Fazer explicação breve do programa.

Quais são as fases de resolução de um problema, então?

  1. Especificação do problema [humano].
  2. Desenvolvimento do algoritmo que o resolve [humano].  É neste passo que se faz mais uso da inteligência, da criatividade, do engenho, da iniciativa, da experiência, etc.
  3. Concretização do algoritmo na linguagem de programação: escrita do programa [humano].  Este passo é mecânico e relativamente pouco interessante.
  4. Tradução do programa para linguagem máquina [computador].
  5. Execução do programa para resolver um problema particular (e.g., mdc(131, 47)) [computador].
Confusos?  Se sim, não se preocupem.  A ideia desta aula é dar um cheirinho do que há-de vir.  Tudo isto será visto com mais cuidado nas próximas aulas.

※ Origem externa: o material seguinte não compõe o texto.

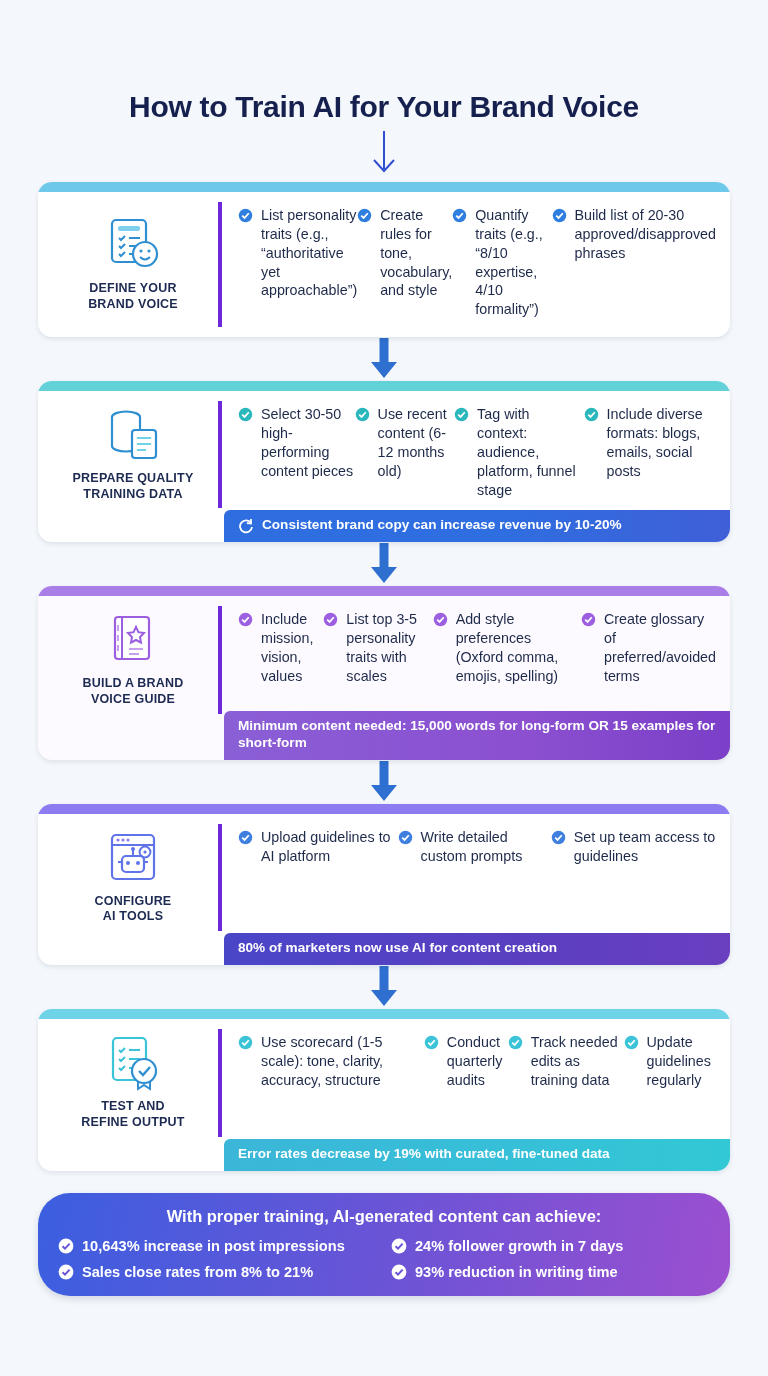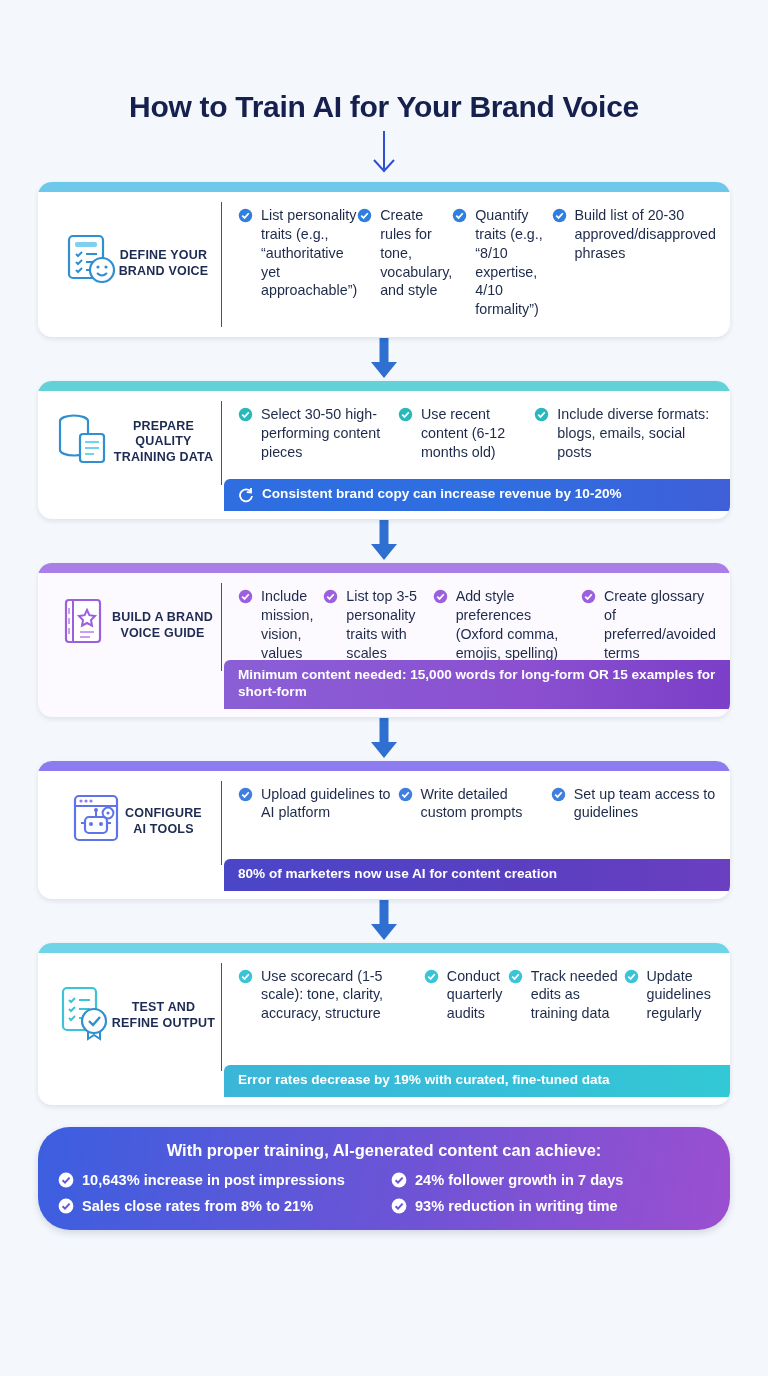--- a/index.html
+++ b/index.html
@@ -48,25 +48,25 @@
   .card-body {
     display: flex;
     align-items: stretch;
     padding: 10px 12px 10px 10px;
     min-height: 128px;
   }
   .icon-col {
     width: 174px;
     flex: 0 0 174px;
     display: flex;
-    flex-direction: row;
+    flex-direction: column;
     align-items: center;
     justify-content: center;
     padding: 4px 4px 6px 4px;
-    border-right: 1px solid #6d28d9;
+    border-right: 4px solid #6d28d9;
   }
   .icon-box {
     height: 58px;
     display: flex;
     align-items: center;
     justify-content: center;
     margin-bottom: 8px;
   }
   .icon-label {
     font-size: 12.5px;
@@ -94,21 +94,21 @@
   .bullet:last-child { margin-bottom: 0; }
   .bullet .chk {
     flex: 0 0 auto;
     margin-right: 8px;
     margin-top: 2px;
   }
   .stat-bar {
     position: absolute;
     left: 186px;
     right: 0;
-    bottom: 8px;
+    bottom: 0;
     padding: 7px 12px 8px 14px;
     color: #fff;
     font-size: 13.6px;
     font-weight: bold;
     display: flex;
     align-items: center;
     border-top-left-radius: 6px;
     line-height: 1.25;
   }
   .stat-bar .sicon { margin-right: 8px; flex: 0 0 auto; display:flex; }
@@ -266,20 +266,27 @@
                 <circle cx="8" cy="8" r="7.2" fill="#2bb8bd"></circle>
                 <polyline points="4.5,8.2 7,10.6 11.5,5.6" fill="none" stroke="#fff" stroke-width="1.9"></polyline>
               </svg></span>
           <span>Use recent content (6-12 months old)</span>
         </div>
         <div class="bullet">
           <span class="chk"><svg width="15" height="15" viewBox="0 0 16 16">
                 <circle cx="8" cy="8" r="7.2" fill="#2bb8bd"></circle>
                 <polyline points="4.5,8.2 7,10.6 11.5,5.6" fill="none" stroke="#fff" stroke-width="1.9"></polyline>
               </svg></span>
+          <span>Tag with context: audience, platform, funnel stage</span>
+        </div>
+        <div class="bullet">
+          <span class="chk"><svg width="15" height="15" viewBox="0 0 16 16">
+                <circle cx="8" cy="8" r="7.2" fill="#2bb8bd"></circle>
+                <polyline points="4.5,8.2 7,10.6 11.5,5.6" fill="none" stroke="#fff" stroke-width="1.9"></polyline>
+              </svg></span>
           <span>Include diverse formats: blogs, emails, social posts</span>
         </div>
       </div>
     </div>
     <div class="stat-bar" style="background:linear-gradient(90deg,#2f6ee0 0%,#2f6ee0 55%,#3f5fd8 100%)">
       <span class="sicon">
         <svg width="16" height="16" viewBox="0 0 16 16">
             <path d="M13 5a6 6 0 1 0 1 4" fill="none" stroke="#fff" stroke-width="1.8"></path>
             <polyline points="13,1 13,5.5 8.8,5.2" fill="none" stroke="#fff" stroke-width="1.8"></polyline>
           </svg>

O que é importante reter desta aula é:

  1. Programar é resolver problemas.
  2. Que um algoritmo é uma "receita" com características especiais: finitude, definitude, entradas, saídas, e eficácia.
  3. Que não se demonstra a correcção de um algoritmo por testes.
  4. Que existem vários tipos de linguagens: naturais, de programação de alto nível, e máquina (por exemplo).
  5. Que um programa é a concretização de um algoritmo numa linguagem de programação.
  6. Que um compilador traduz um programa escrito numa linguagem de programação para linguagem máquina.